Title: Pattern Extraction and Clustering for High-Dimensional Discrete Data
Alice Peng Jiang
University of Illinois
Wednesday, March 12, 10am in EB3105
With the advent of big data, data analysis has replaced data acquisition as the new bottleneck. Pattern extraction and clustering are two essential methods for data analysis. In many application areas, big data has high dimensionality and discrete features, where data values are restricted, for example, to be binary (i.e., only values 0 and 1 are permitted). Such problems pose significant challenges in data analysis. Methods for analyzing continuous data are often ineffective for discrete datasets, as such methods usually produce non-discrete values, which may be difficult to interpret and may require excessive memory to store. Thus we need algorithms designed especially for discrete data.

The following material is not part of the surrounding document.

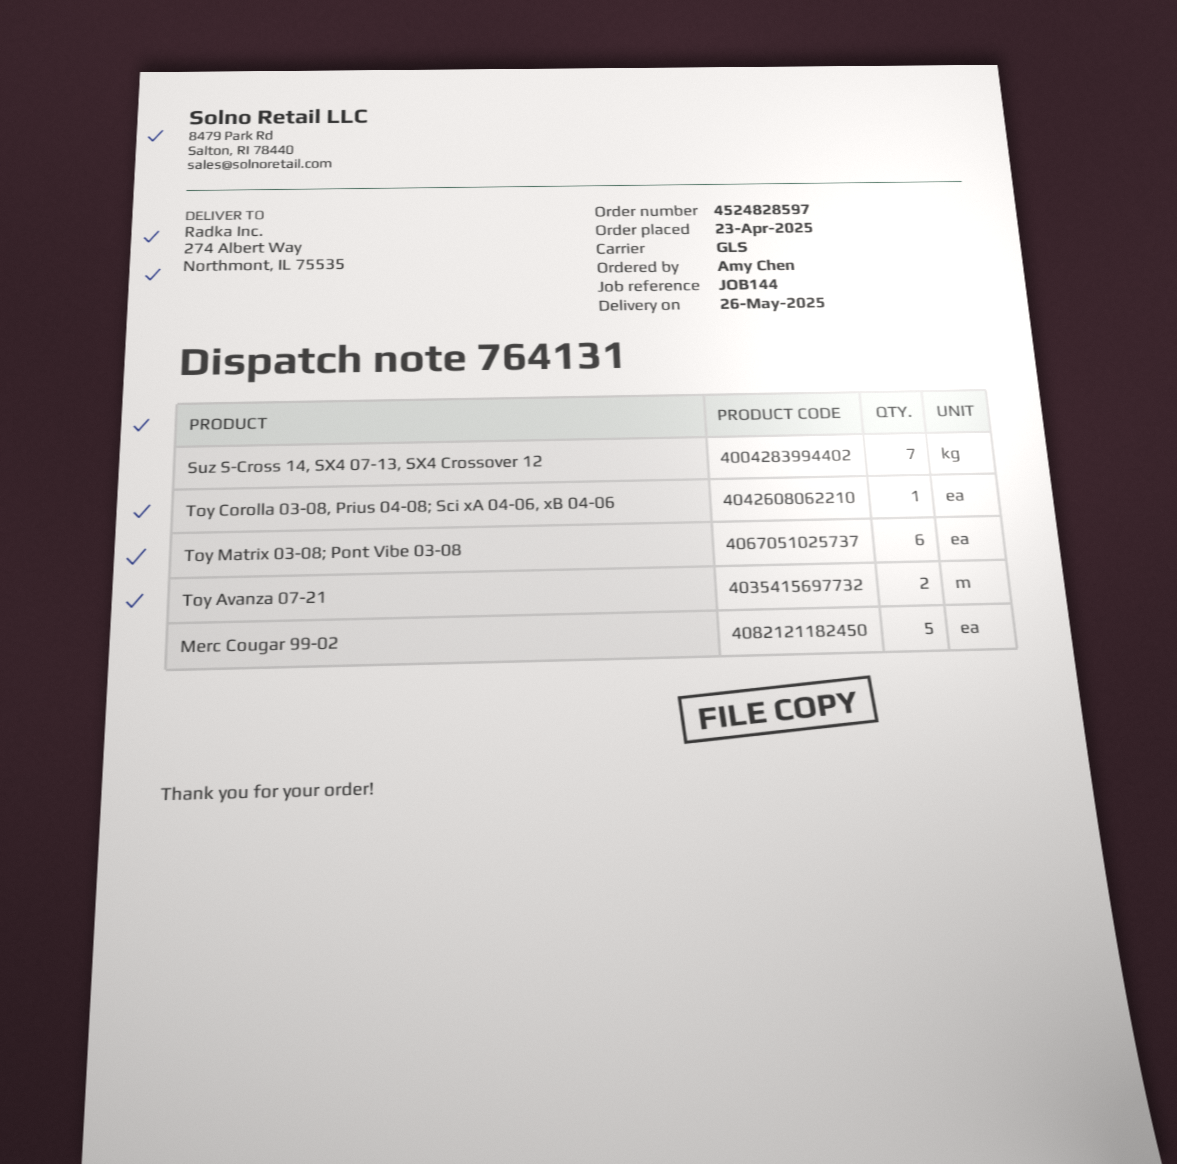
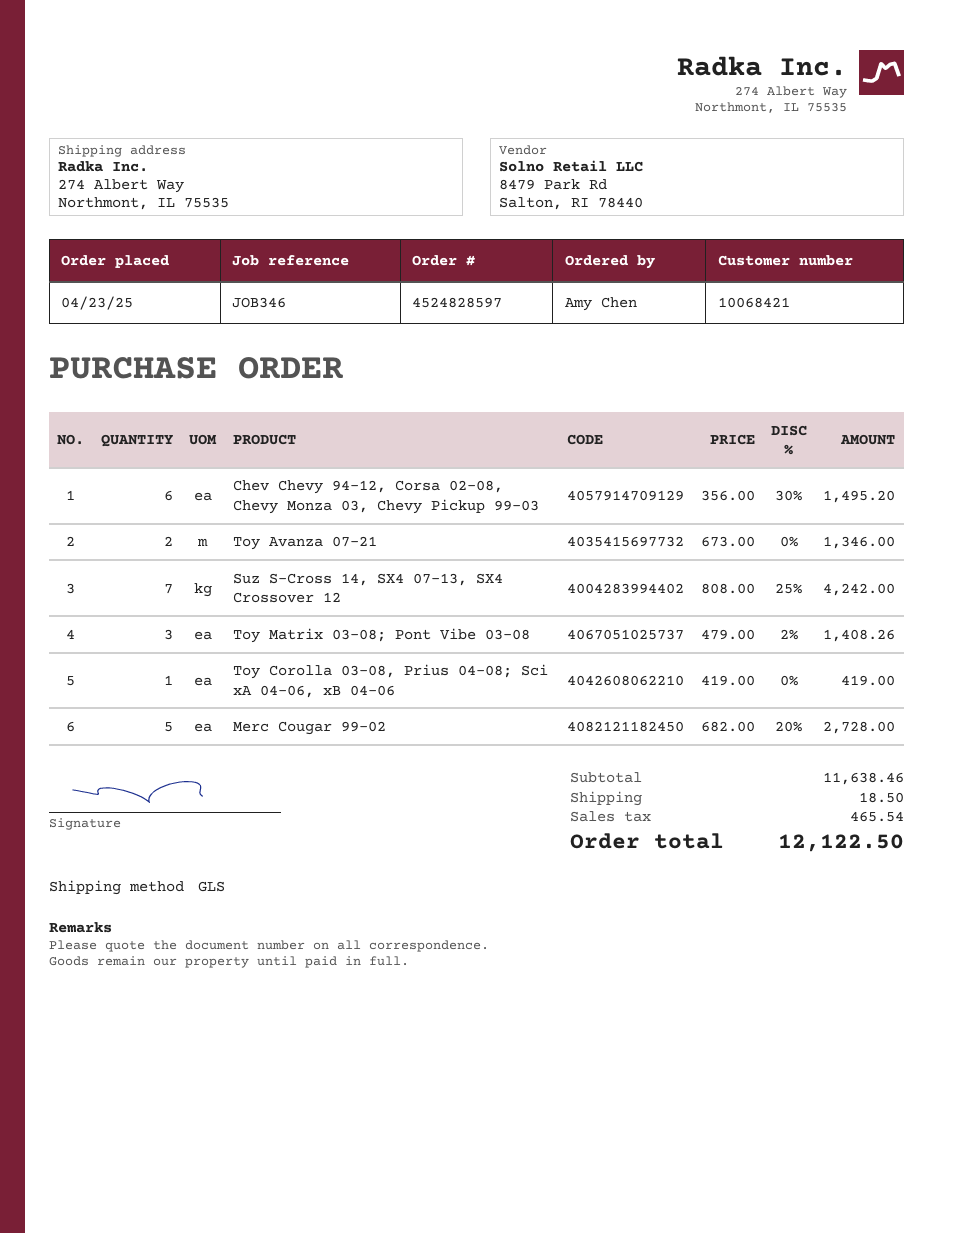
reference: JOB144 -> JOB346
Toy Matrix 03-08; Pont Vibe 03-08: 6 -> 3
Chev Chevy 94-12, Corsa 02-08, Chevy Monza 03, Chevy Pickup 99-03: none -> 6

This talk focuses on compressing data with minimum loss of accuracy via low-rank matrix factorizations, which greatly reduces the time for solving problems in data mining and machine learning. Specifically, matrix factorization produces two matrix factors, one finding the dominant patterns and the other indicating the cluster assignment of the original patterns. We have developed a framework in which matrix factorization problems are reformulated as variants of clustering problems, for which we proposed novel algorithms and proved their constant approximation bounds. These are very nice properties, as the original discrete problems are NP-hard and approximation algorithms that provide close bounds to exact solutions are highly desired. In addition to theoretical verification, we also perform experimental evaluation on various applications in pattern extraction, transaction data mining, recommender systems, bi-cluster discovery in gene expression data, document clustering, and social network mining.